→ **What you are asked to do**
With pictures omitted, copy exactly the lines from the one containing "18px -> 14px" through the end of the records below.

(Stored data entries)
┄┄┄┄┄┄┄┄┄┄┄┄┄┄┄┄┄┄┄┄

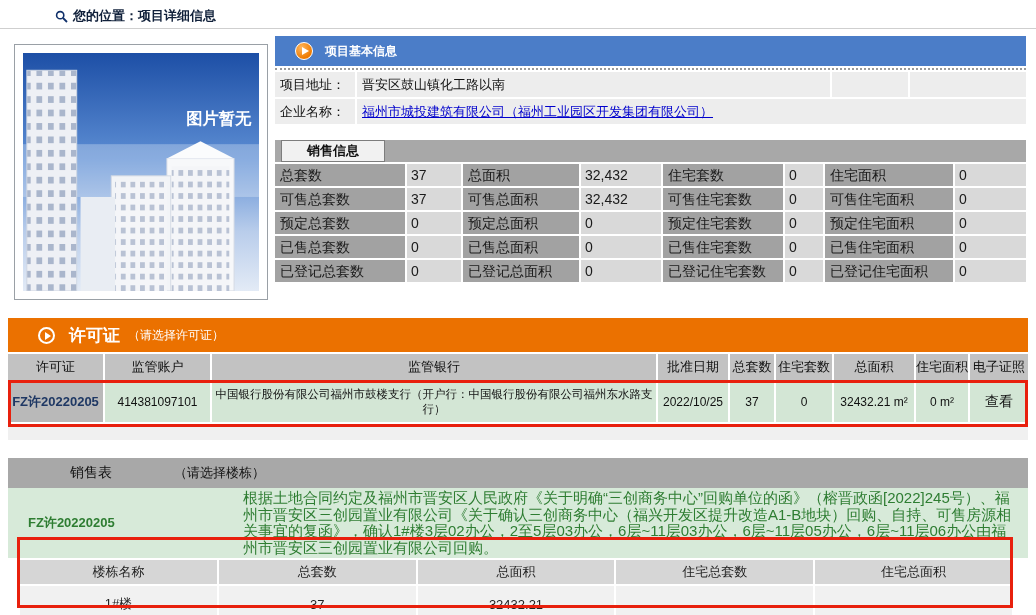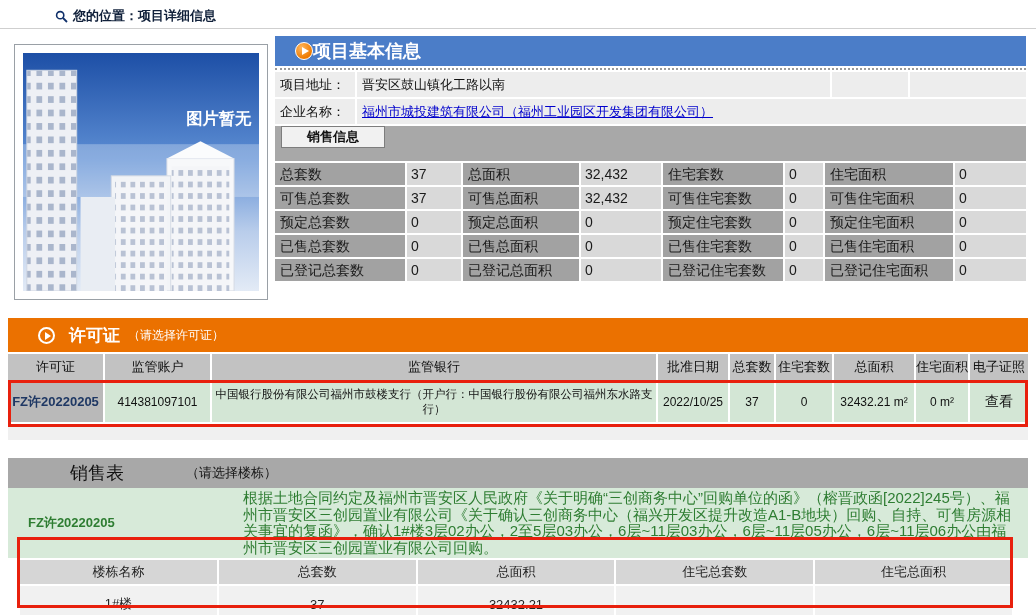"项目基本信息" .sec-header-blue { font-size: 18px -> 12px; gap: 0 -> 12px }
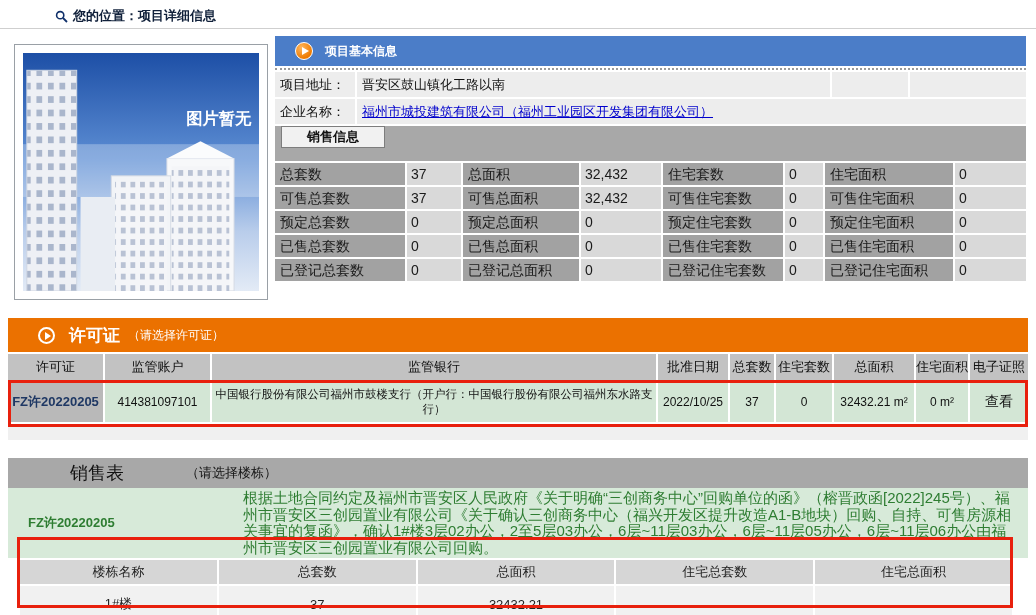"销售信息" .tab-bar { height: 35px -> 22px; margin-top: 2px -> 16px }
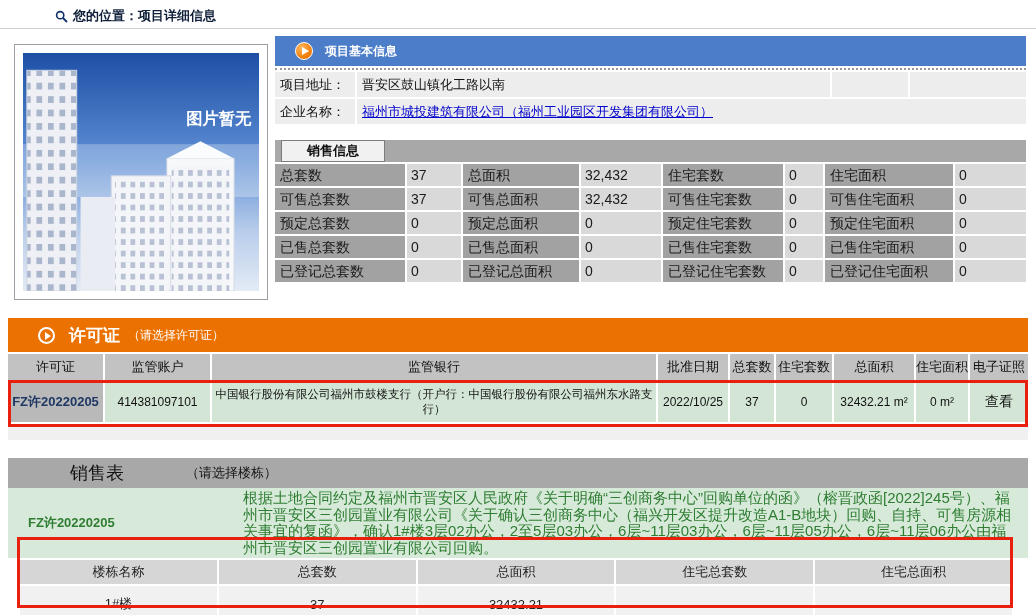"销售表" .st-bar .t1 { font-size: 18px -> 14px }
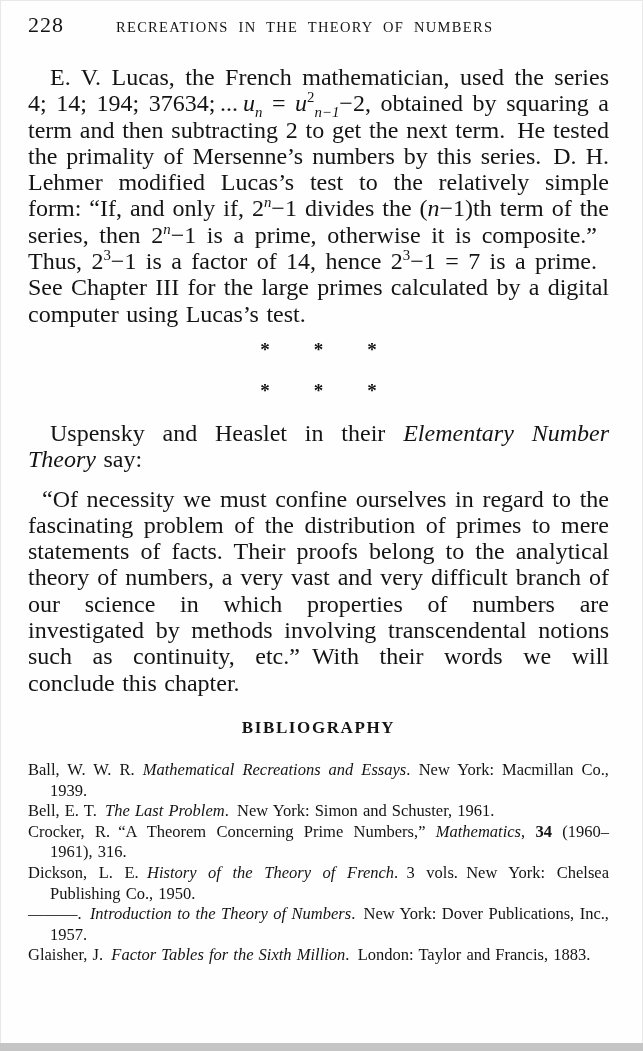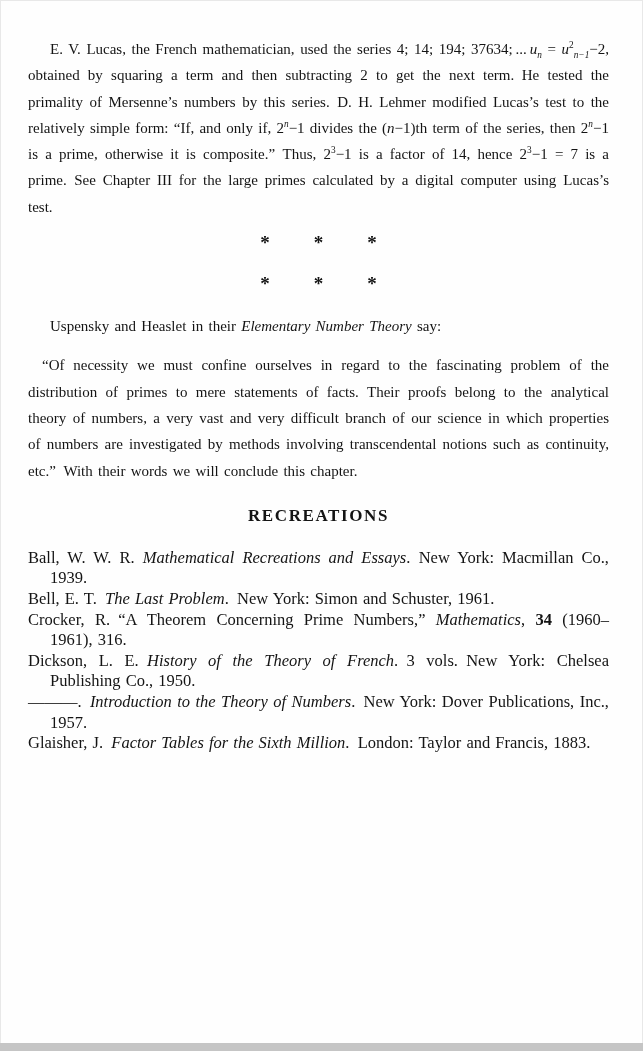"228" div.running-head { html: none -> <div> <span>228</span> <span>RECREATIONS IN THE THEORY OF NUMBERS</span> </div> }
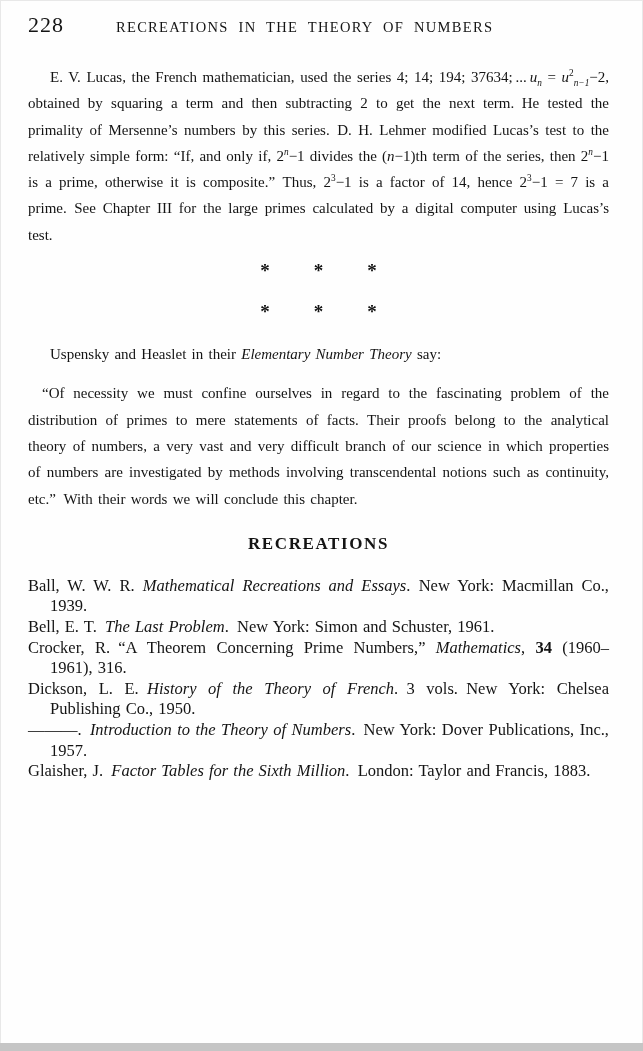"E. V. Lucas, the French" .body-para { font-size: 15px -> 24px }
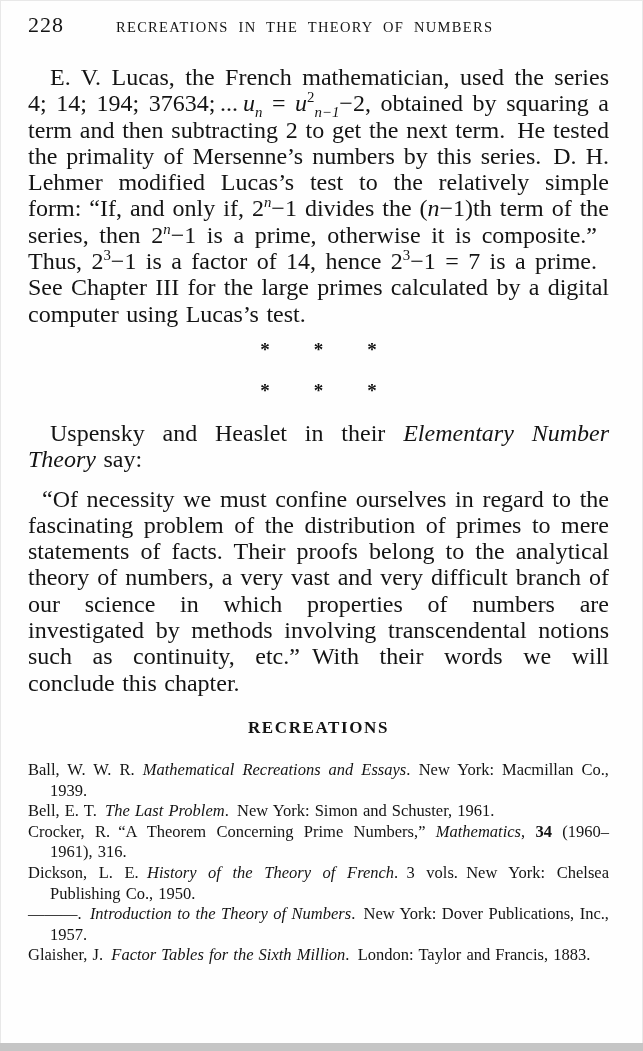"RECREATIONS" h2.bib-heading { text: RECREATIONS -> BIBLIOGRAPHY }
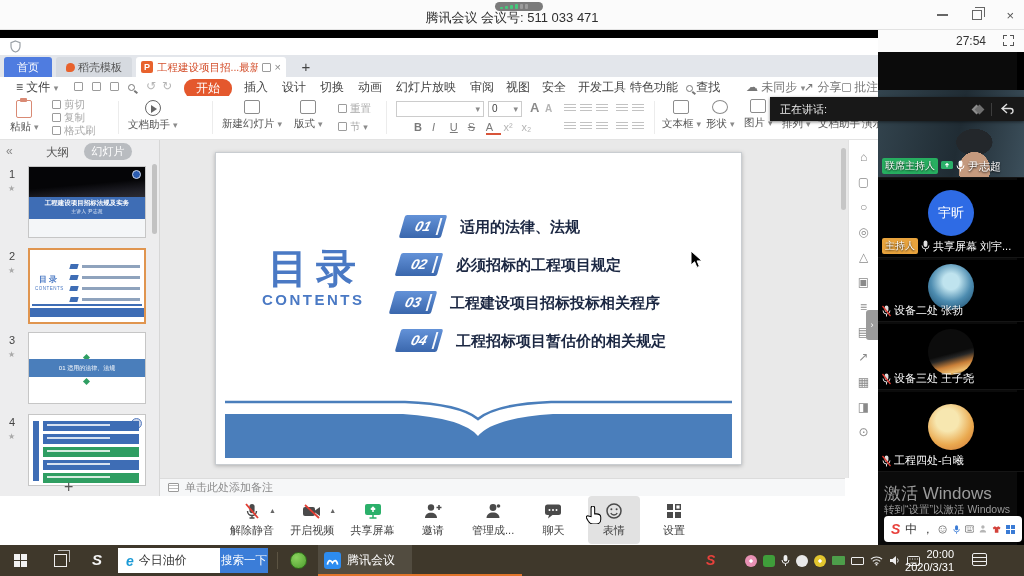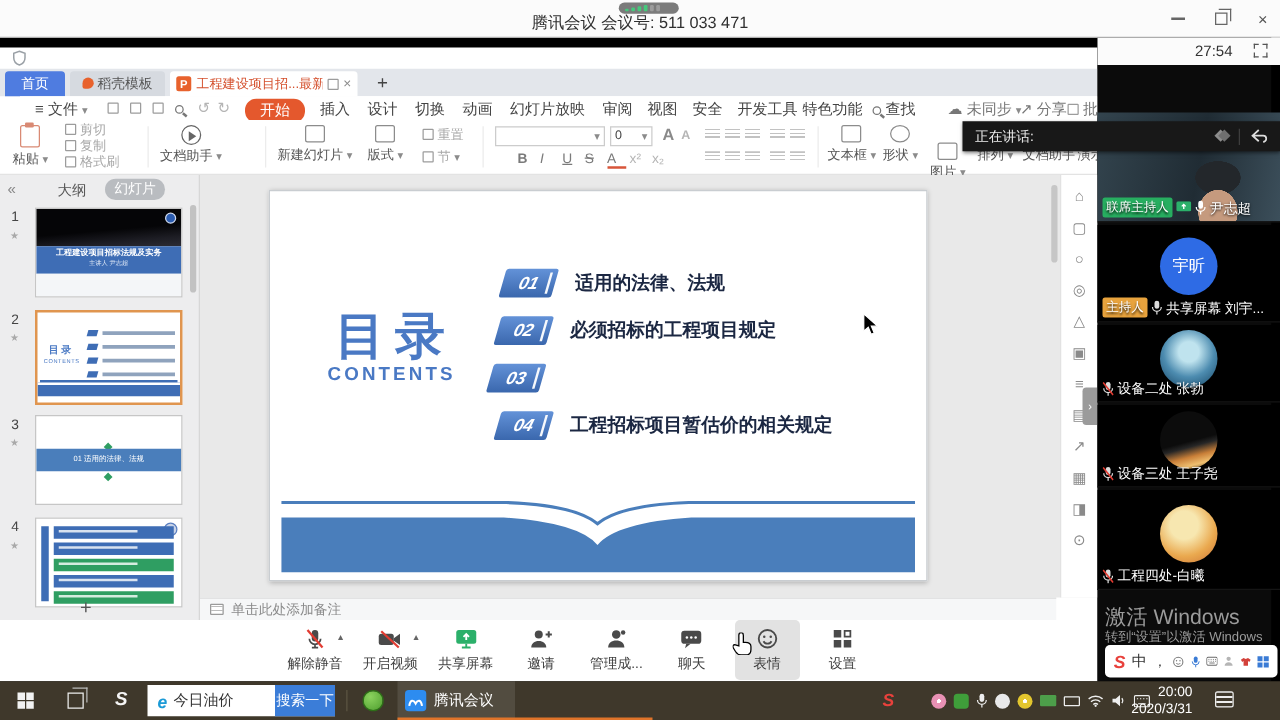"≡ 文件 ▾" .menubar { left: 16px -> 4px }
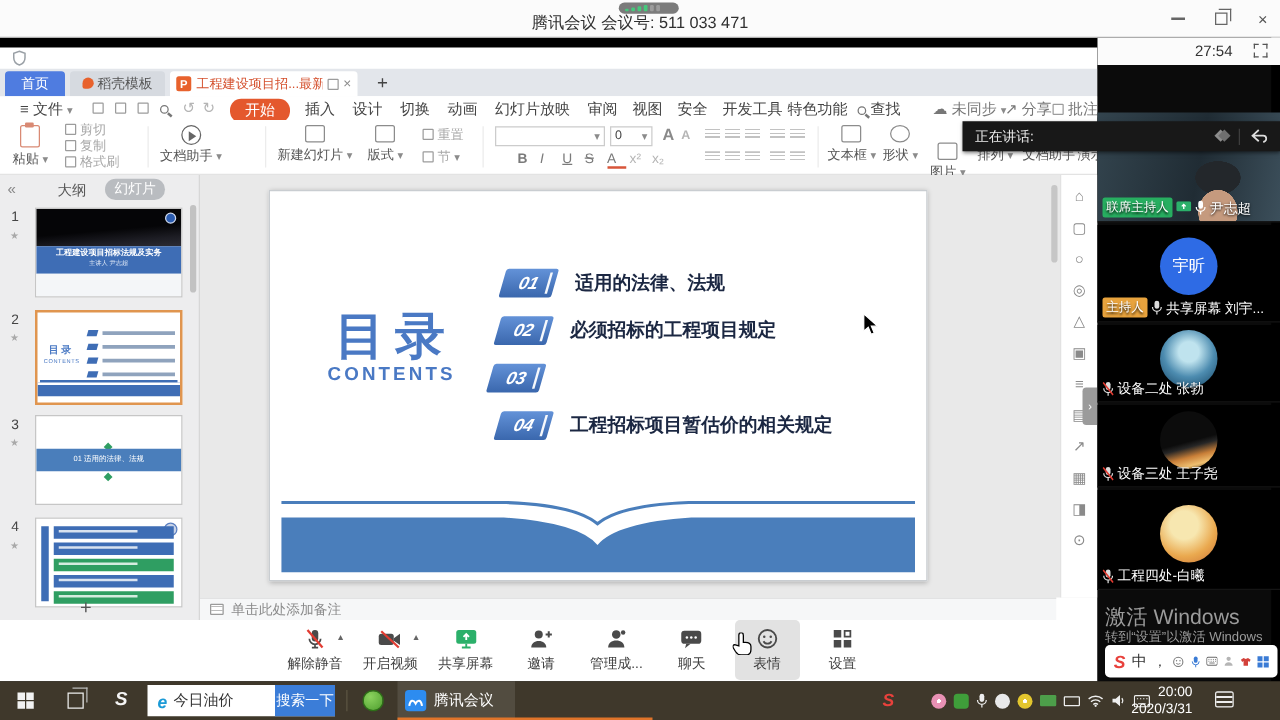"图片 ▾" div.rb { top: 18px -> 3px }
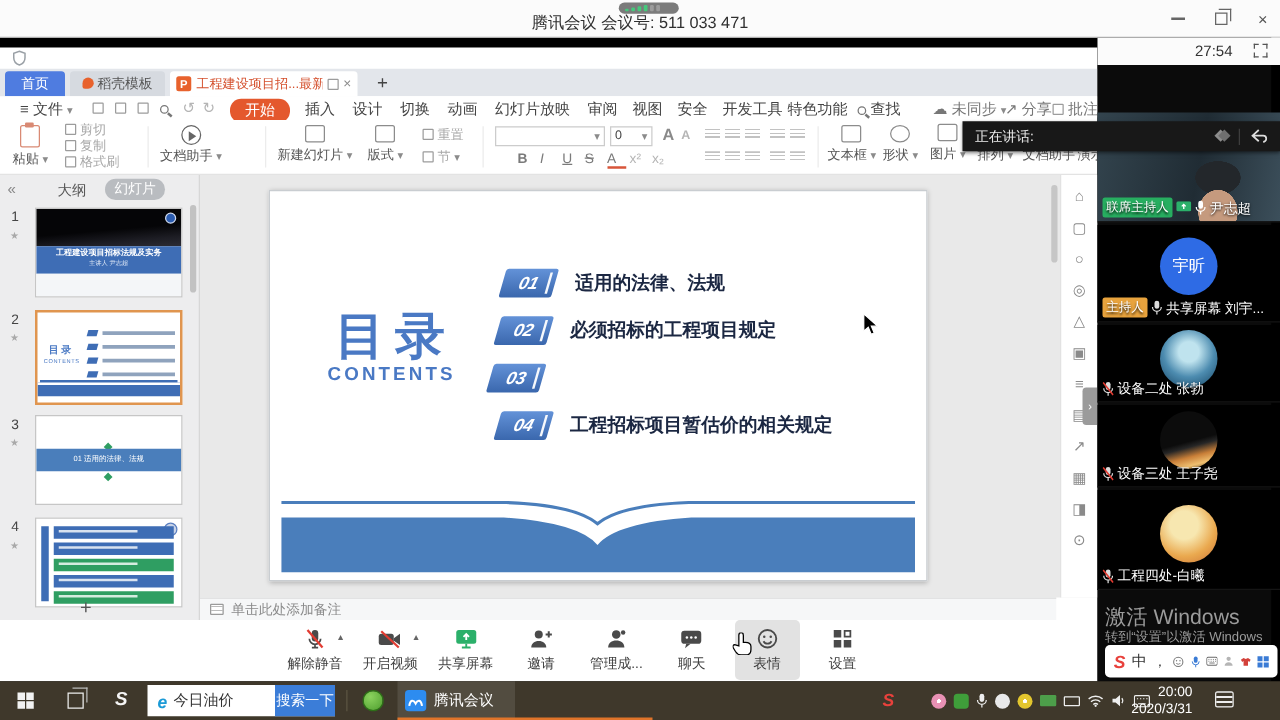"工程建设项目招标投标相关程序" div.sitem { html: none -> <div>工程建设项目招标投标相关程序</div> }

┄┄┄┄┄┄┄┄┄┄┄┄┄┄┄┄┄┄┄┄

→ **Reply to the task**
"销售表" .st-bar .t1 { font-size: 18px -> 14px }
"228" div.running-head { html: none -> <div> <span>228</span> <span>RECREATIONS IN THE THEORY OF NUMBERS</span> </div> }
"E. V. Lucas, the French" .body-para { font-size: 15px -> 24px }
"RECREATIONS" h2.bib-heading { text: RECREATIONS -> BIBLIOGRAPHY }
"≡ 文件 ▾" .menubar { left: 16px -> 4px }
"图片 ▾" div.rb { top: 18px -> 3px }
"工程建设项目招标投标相关程序" div.sitem { html: none -> <div>工程建设项目招标投标相关程序</div> }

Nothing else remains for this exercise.